What to produce >> Scan the entries below for the word "background" and copy every line where it turns up.

Input material >>
>>>>>

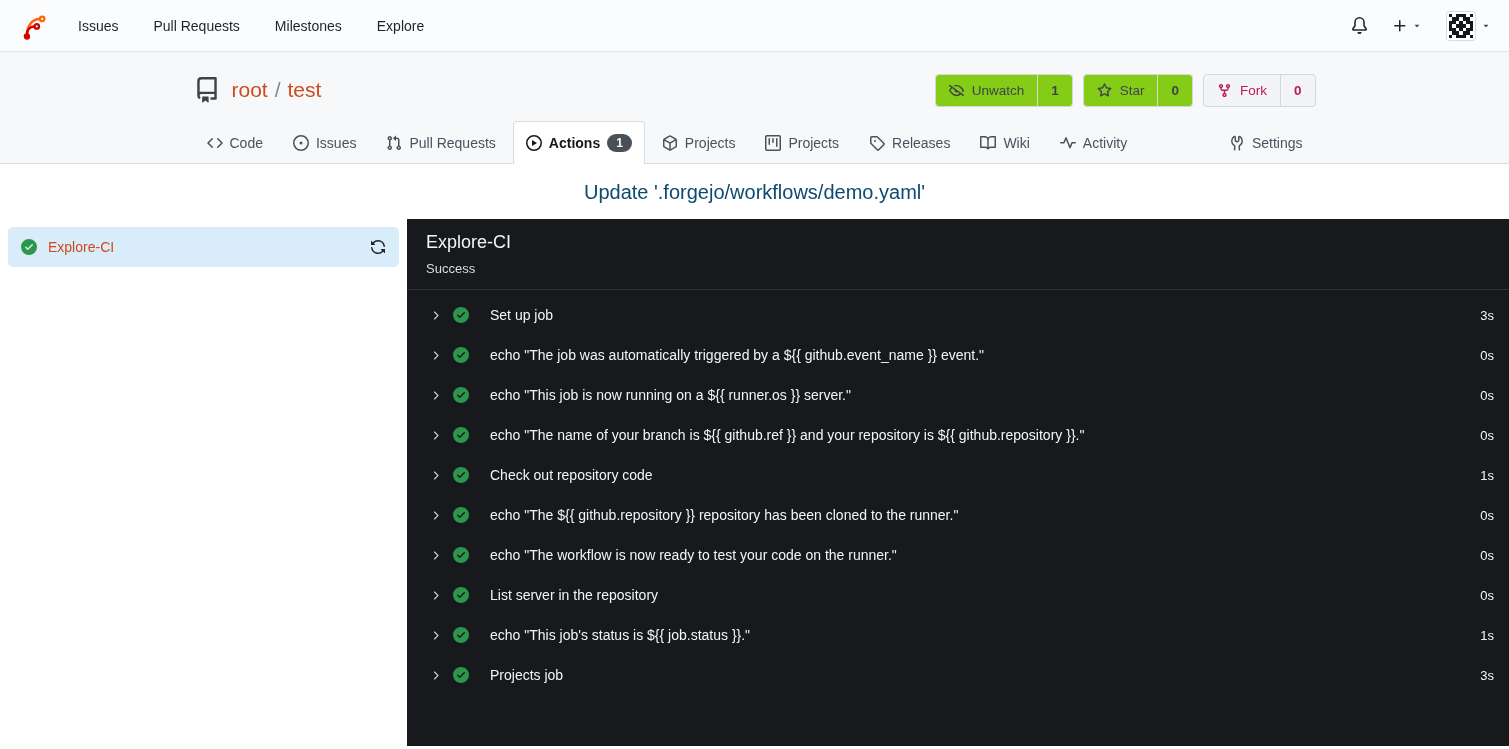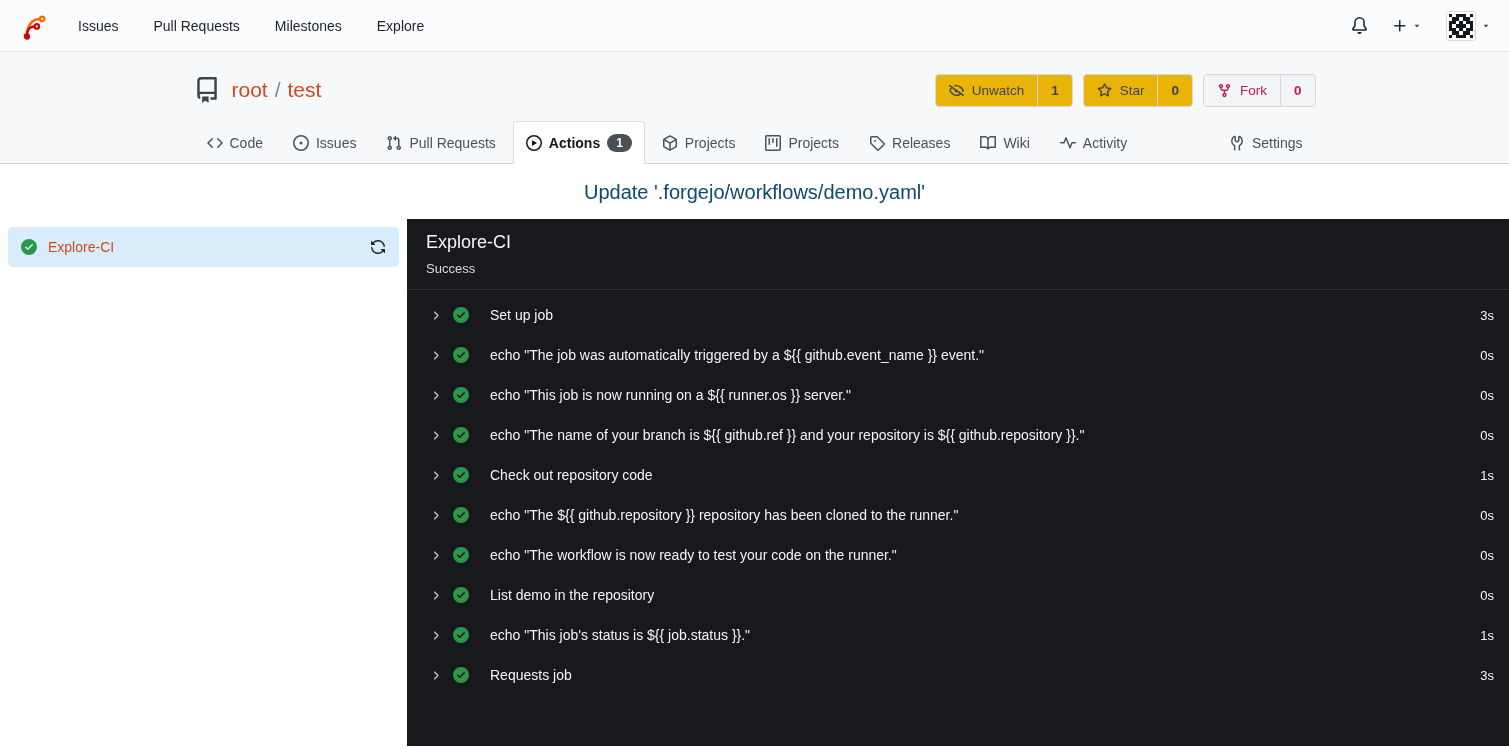--- a/index.html
+++ b/index.html
@@ -65,7 +65,7 @@
     border: 1px solid #d4d7db;
     border-radius: 4px;
     overflow: hidden;
-    background: #eab308;
+    background: #84cc16;
     height: 33px;
     font-size: 13.5px;
     color: #3e454d;

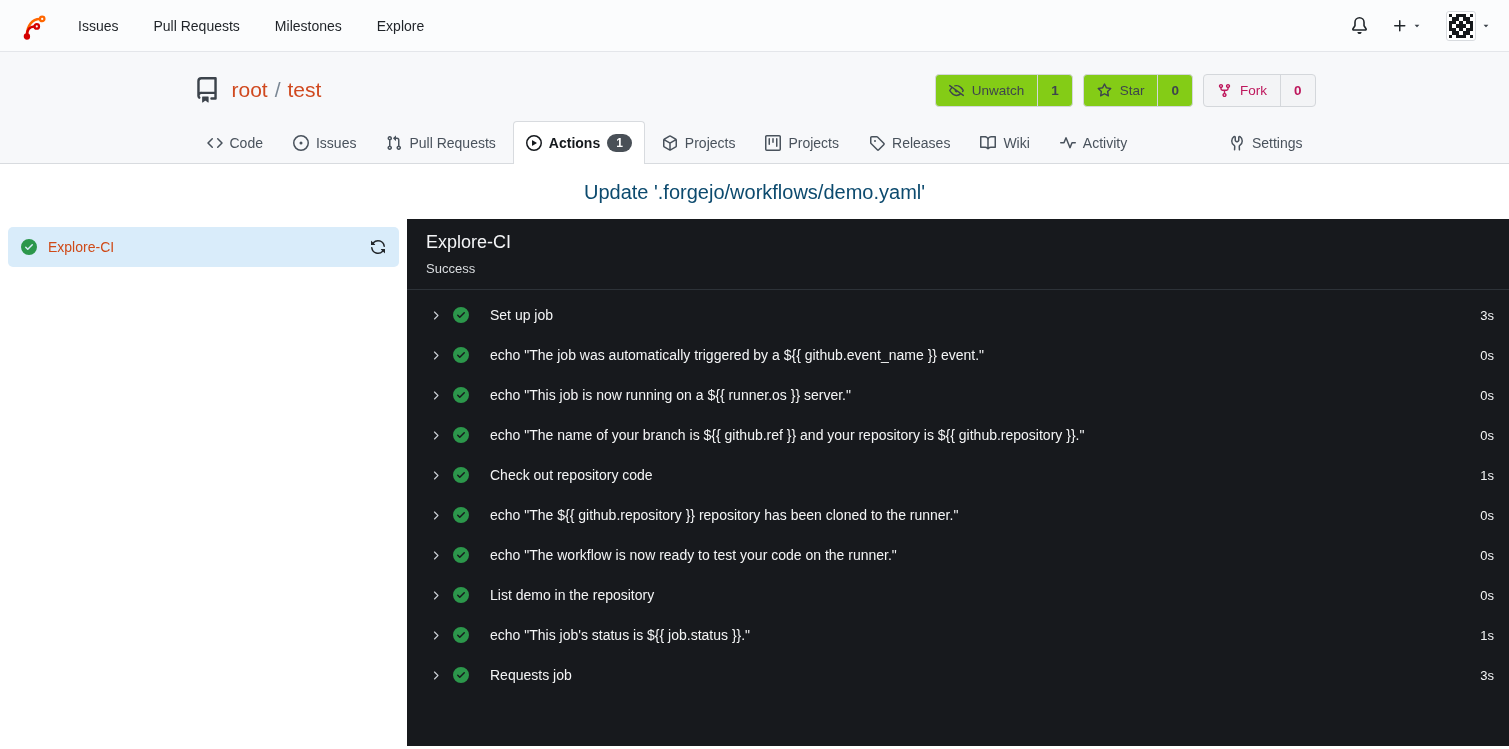--- a/index.html
+++ b/index.html
@@ -456,7 +456,7 @@
           <svg class="step-check" viewBox="0 0 16 16">
             <path d="M8 16A8 8 0 1 1 8 0a8 8 0 0 1 0 16Zm3.78-9.72a.751.751 0 0 0-.018-1.042.751.751 0 0 0-1.042-.018L6.75 9.19 5.28 7.72a.751.751 0 0 0-1.042.018.751.751 0 0 0-.018 1.042l2 2a.75.75 0 0 0 1.06 0Z"></path>
           </svg>
-          <span class="step-name">List demo in the repository</span>
+          <span class="step-name">List server in the repository</span>
           <span class="step-duration">0s</span>
         </div>
 

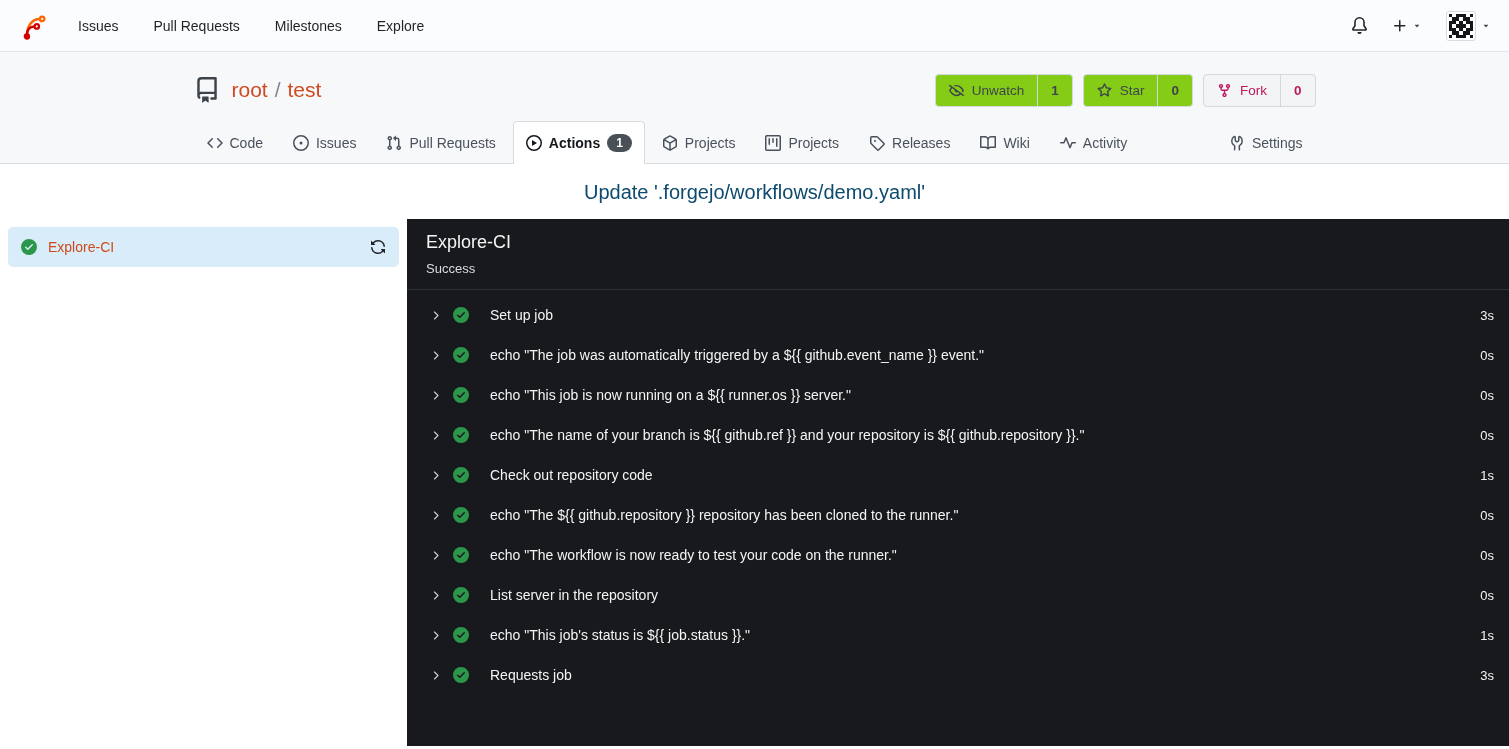--- a/index.html
+++ b/index.html
@@ -478,7 +478,7 @@
           <svg class="step-check" viewBox="0 0 16 16">
             <path d="M8 16A8 8 0 1 1 8 0a8 8 0 0 1 0 16Zm3.78-9.72a.751.751 0 0 0-.018-1.042.751.751 0 0 0-1.042-.018L6.75 9.19 5.28 7.72a.751.751 0 0 0-1.042.018.751.751 0 0 0-.018 1.042l2 2a.75.75 0 0 0 1.06 0Z"></path>
           </svg>
-          <span class="step-name">Requests job</span>
+          <span class="step-name">Projects job</span>
           <span class="step-duration">3s</span>
         </div>
       </div>

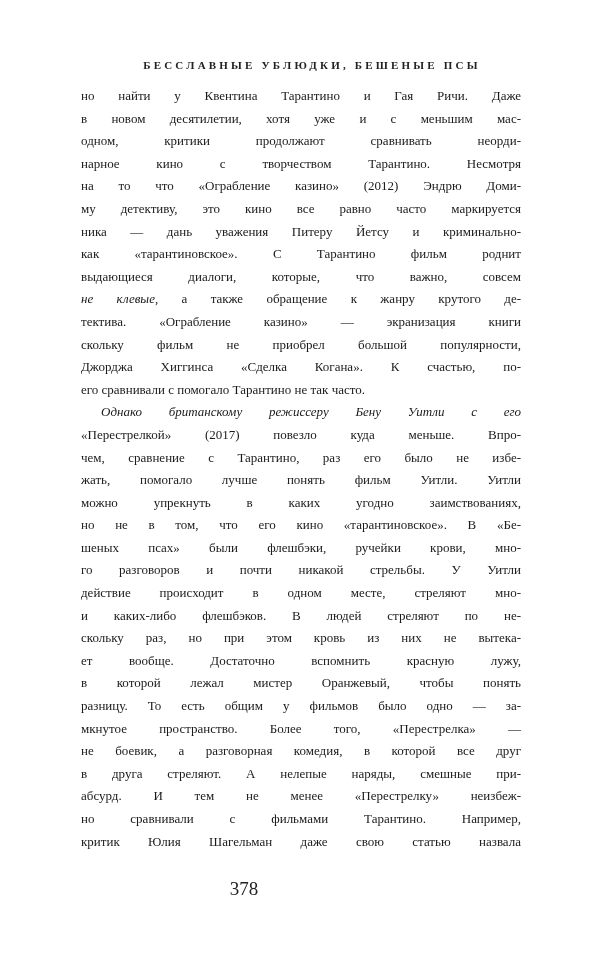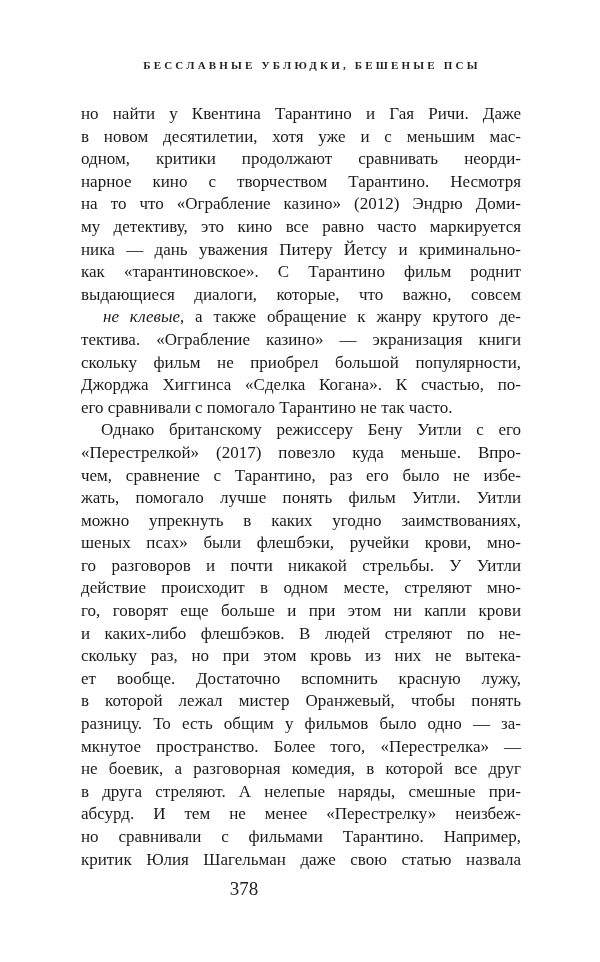--- a/index.html
+++ b/index.html
@@ -13,8 +13,8 @@
     font-family: "Liberation Serif", serif;
   }
   .body-text {
-    position: absolute; top: 103px; left: 81px; width: 440px;
-    font-family: "Liberation Serif", serif; font-size: 17px; line-height: 22.6px;
+    position: absolute; top: 85px; left: 81px; width: 440px;
+    font-family: "Liberation Serif", serif; font-size: 13px; line-height: 22.6px;
   }
   .line {
     display: block; white-space: nowrap; text-align: justify; text-align-last: justify;

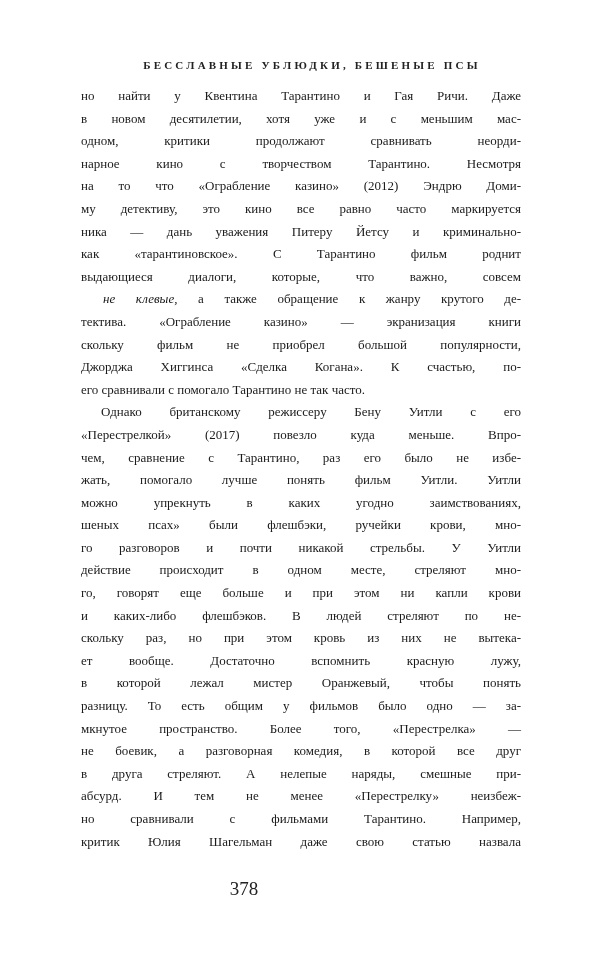--- a/index.html
+++ b/index.html
@@ -22,7 +22,7 @@
   }
   .line.last { text-align-last: left; }
   .line.indent { padding-left: 20px; }
-  em { font-style: italic; margin-left: 22px; }
+  em { font-style: italic; }
   .folio {
     position: absolute; top: 878px; left: 0; width: 488px; text-align: center;
     font-family: "Liberation Serif", serif; font-size: 19px; color: #222;

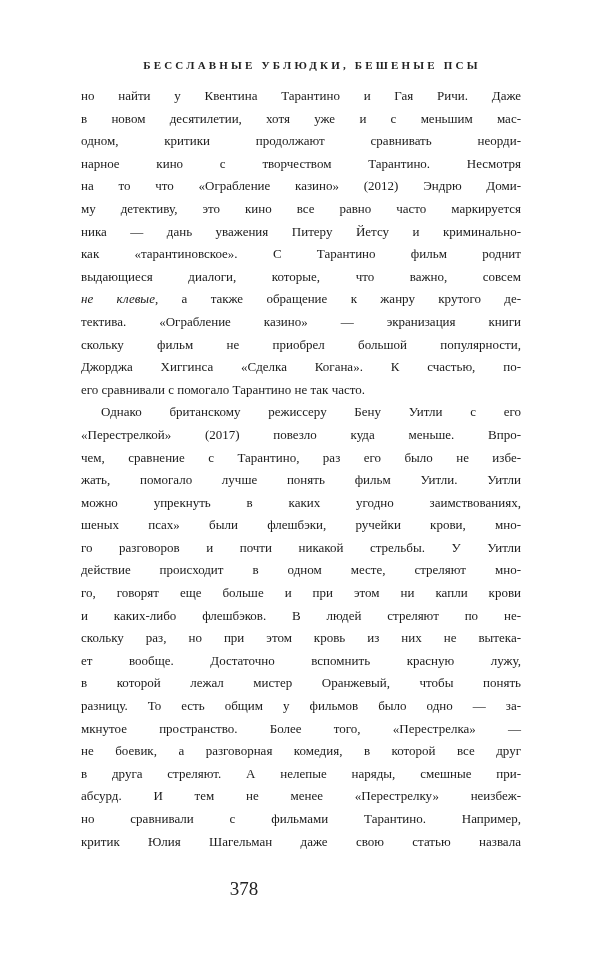--- a/index.html
+++ b/index.html
@@ -21,7 +21,7 @@
     height: 22.6px;
   }
   .line.last { text-align-last: left; }
-  .line.indent { padding-left: 20px; }
+  .line.indent { padding-left: 20px; font-style: italic; }
   em { font-style: italic; }
   .folio {
     position: absolute; top: 878px; left: 0; width: 488px; text-align: center;

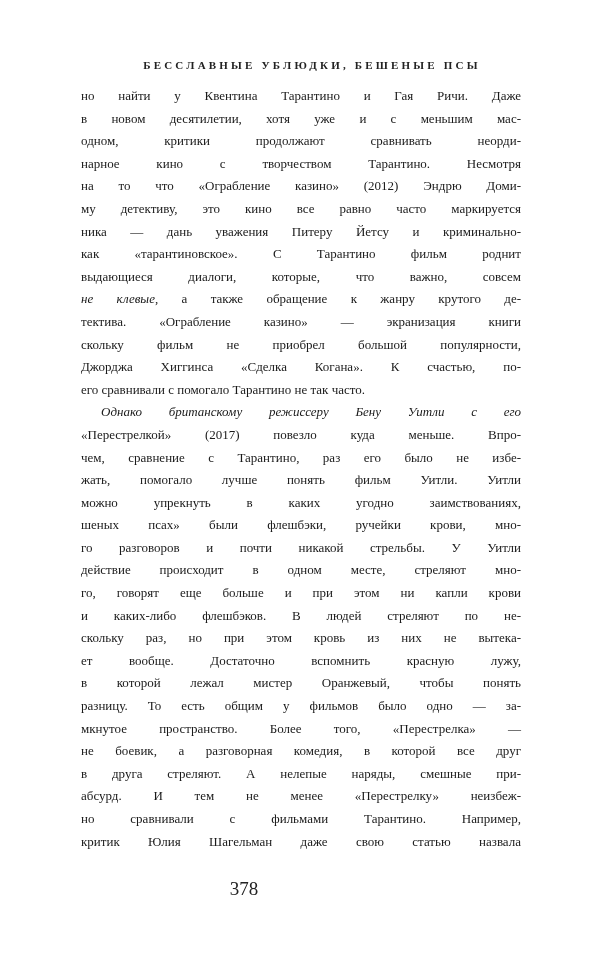--- a/index.html
+++ b/index.html
@@ -56,6 +56,7 @@
     <span class="line">чем, сравнение с Тарантино, раз его было не избе-</span>
     <span class="line">жать, помогало лучше понять фильм Уитли. Уитли</span>
     <span class="line">можно упрекнуть в каких угодно заимствованиях,</span>
+    <span class="line">но не в том, что его кино «тарантиновское». В «Бе-</span>
     <span class="line">шеных псах» были флешбэки, ручейки крови, мно-</span>
     <span class="line">го разговоров и почти никакой стрельбы. У Уитли</span>
     <span class="line">действие происходит в одном месте, стреляют мно-</span>

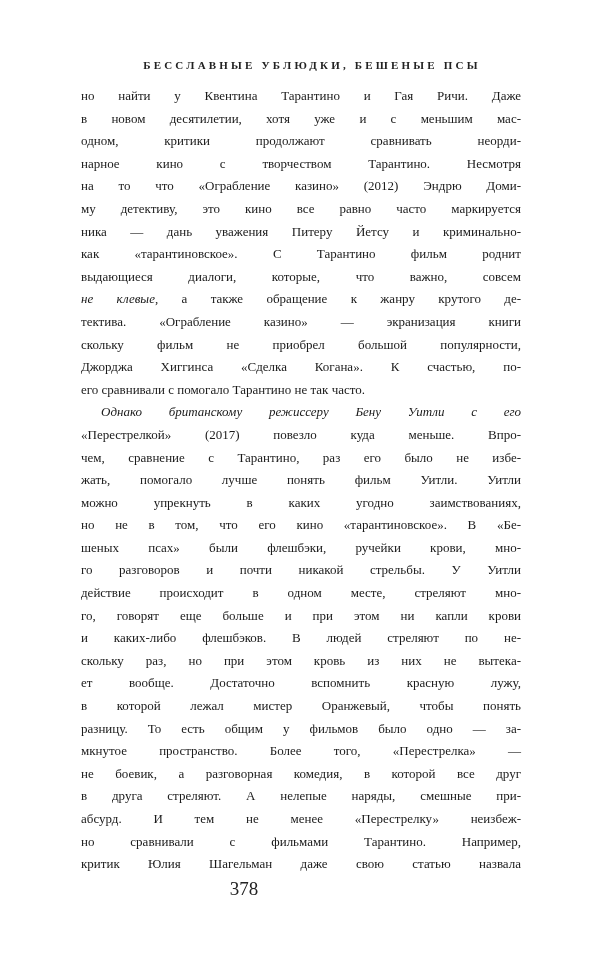--- a/index.html
+++ b/index.html
@@ -60,7 +60,6 @@
     <span class="line">шеных псах» были флешбэки, ручейки крови, мно-</span>
     <span class="line">го разговоров и почти никакой стрельбы. У Уитли</span>
     <span class="line">действие происходит в одном месте, стреляют мно-</span>
-    <span class="line">го, говорят еще больше и при этом ни капли крови</span>
     <span class="line">и каких-либо флешбэков. В людей стреляют по не-</span>
     <span class="line">скольку раз, но при этом кровь из них не вытека-</span>
     <span class="line">ет вообще. Достаточно вспомнить красную лужу,</span>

<<<<<

Answer to this problem >>
-    background: #eab308;
+    background: #84cc16;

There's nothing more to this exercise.